May 21, 2019 by Essay Writer

When a person is referred to as ‘mature’, it does not necessarily mean that he/she must be an adult. In Ender’s Game, by Orson Scott Card, maturity is a recurring theme. Yet, the main characters are mainly comprised of children. This brings forth the idea that age cannot be the deciding factor when judging one’s maturity. The characteristics that typically make up maturity are only presumed to come with age. Shown throughout the novel Ender’s Game, maturity is a state of mind developed by experience rather than a characteristic that only develops with age.

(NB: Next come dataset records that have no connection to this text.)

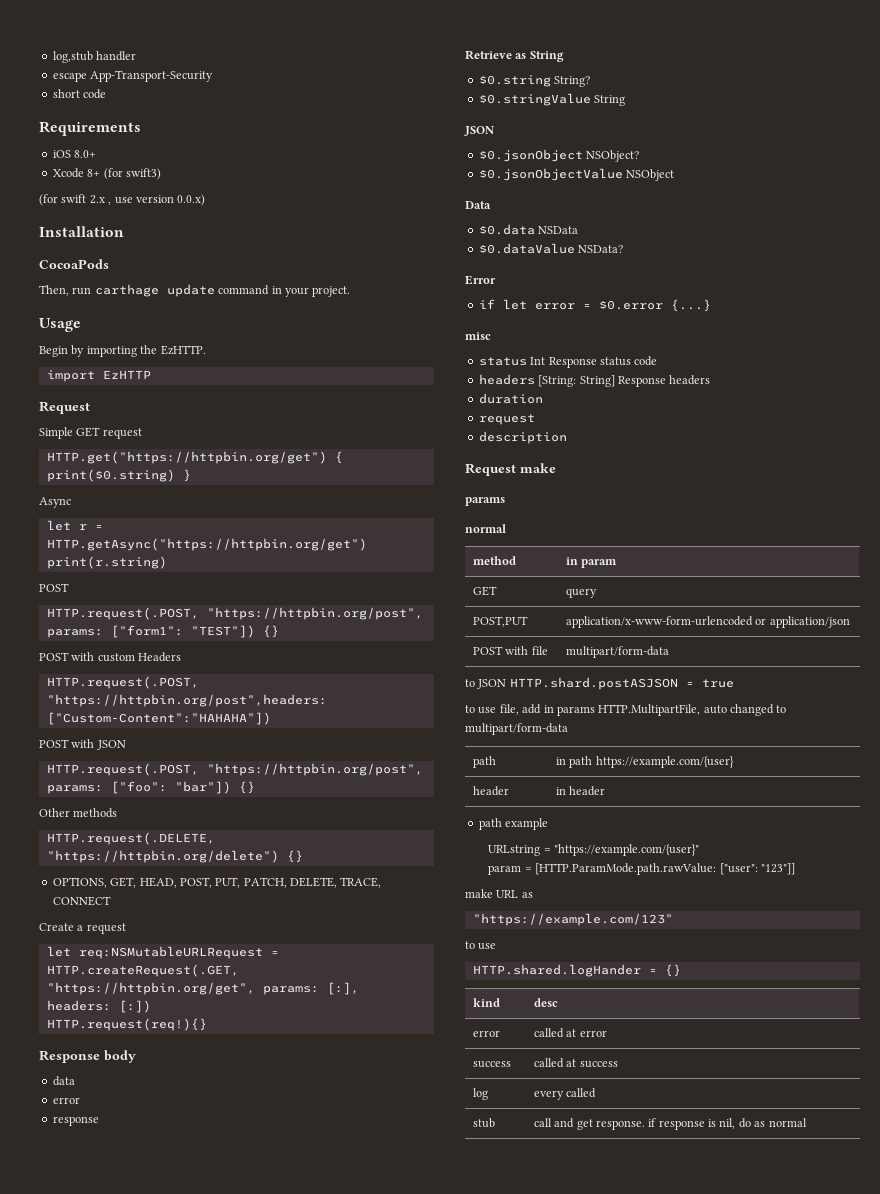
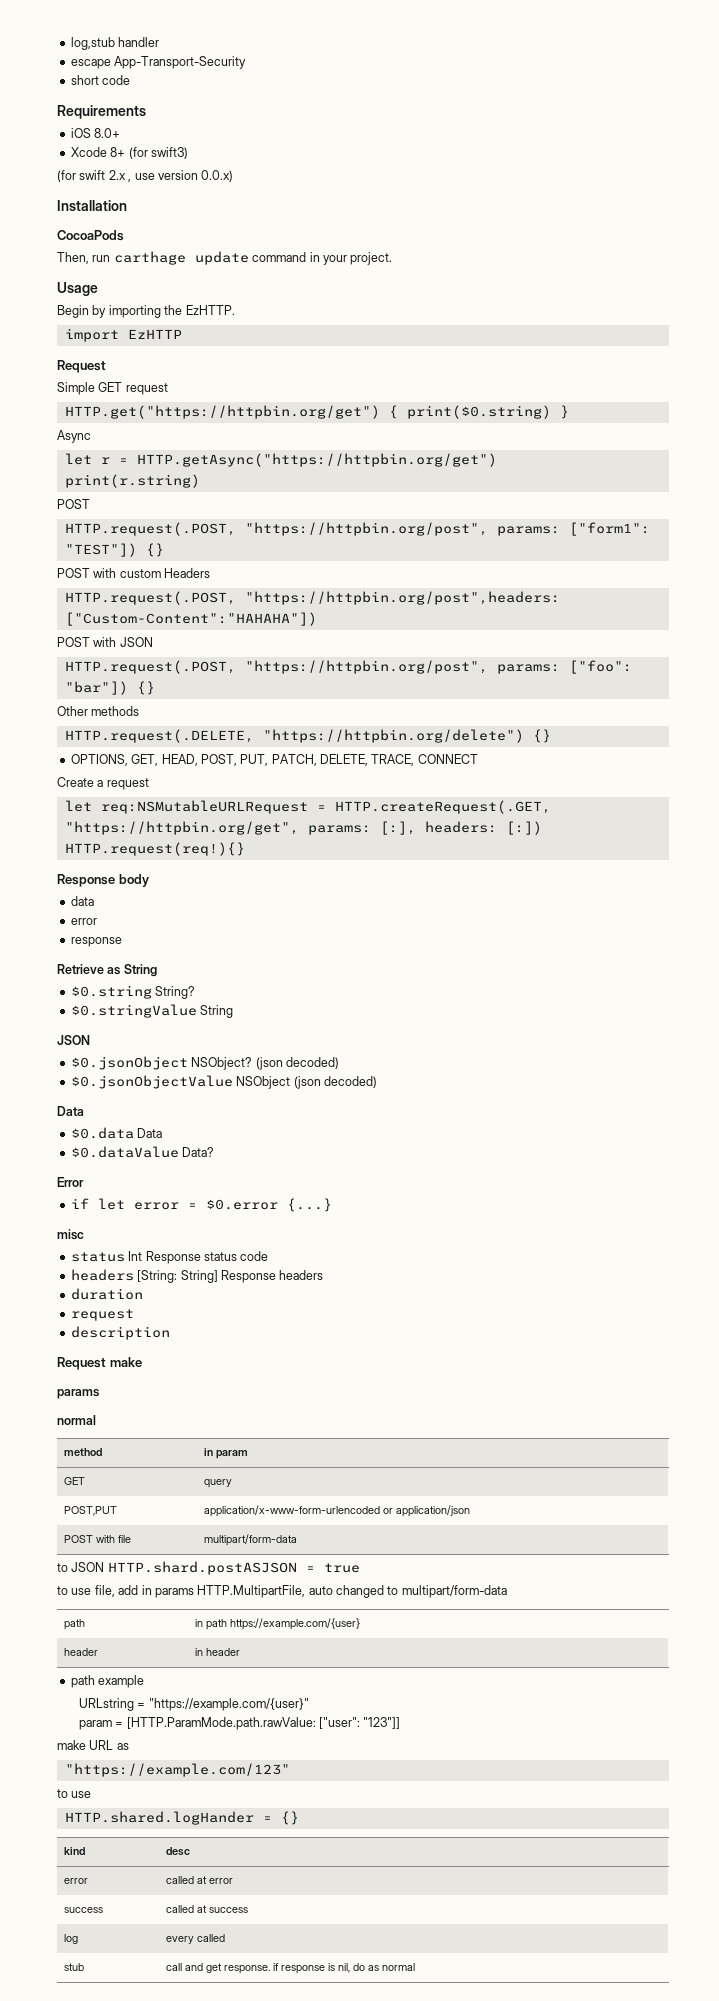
- $0.jsonObject NSObject?
+ $0.jsonObject NSObject? (json decoded)
- $0.jsonObjectValue NSObject
+ $0.jsonObjectValue NSObject (json decoded)
- $0.data NSData
+ $0.data Data
- $0.dataValue NSData?
+ $0.dataValue Data?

In Ender’s Game, the main protagonist is a young boy named Andrew, or Ender, Wiggin. As the reader will find out right from the beginning, Ender is different from the other kids. However, there is one trait that he and his fellow students share: none of them are childish. “Ender’s Game is one novel brave enough to really look at children without making them childish” (Kelly 112). The children in the novel do not act like typical children their ages. In fact, they are shown to be quite mature for their ages, especially Ender. Ender is constantly bullied by the other boys he goes to school with. But when the reader sees how he reacts to it, it is not in the way that one would expect from a child as young as him. “Ender’s response to the other boys’ bullying is more intelligent and calculating, as everything Ender does is, and Card uses it to show another aspect of childhood, the struggle between intellect and fear” (Kelly 113). Normally, a child may cry and run away, or act completely on impulse, but not Ender. He seems to know what he’s doing. He is able to plan things out in his head efficiently. This assists in differentiating him from other kids, showing that he is smarter and thinks differently than them. This, of course, only makes him a target for more bullying. “Yet he possesses a genius and mature assuredness that makes him a target for abuse by peergroup bullies and adults who are in control” (Kelly 112). When Ender is involved in these types of situations, it is his quick wit and “mature assuredness” that gets him out mostly unharmed. He reacts almost as if he already has experience in these situations because he is able to calculate the results of his possible actions. This starts to bring up an underlying tone of maturity. Ender’s thought processes early on show that he is advanced and make him seem mature to the reader even though he is only a young child.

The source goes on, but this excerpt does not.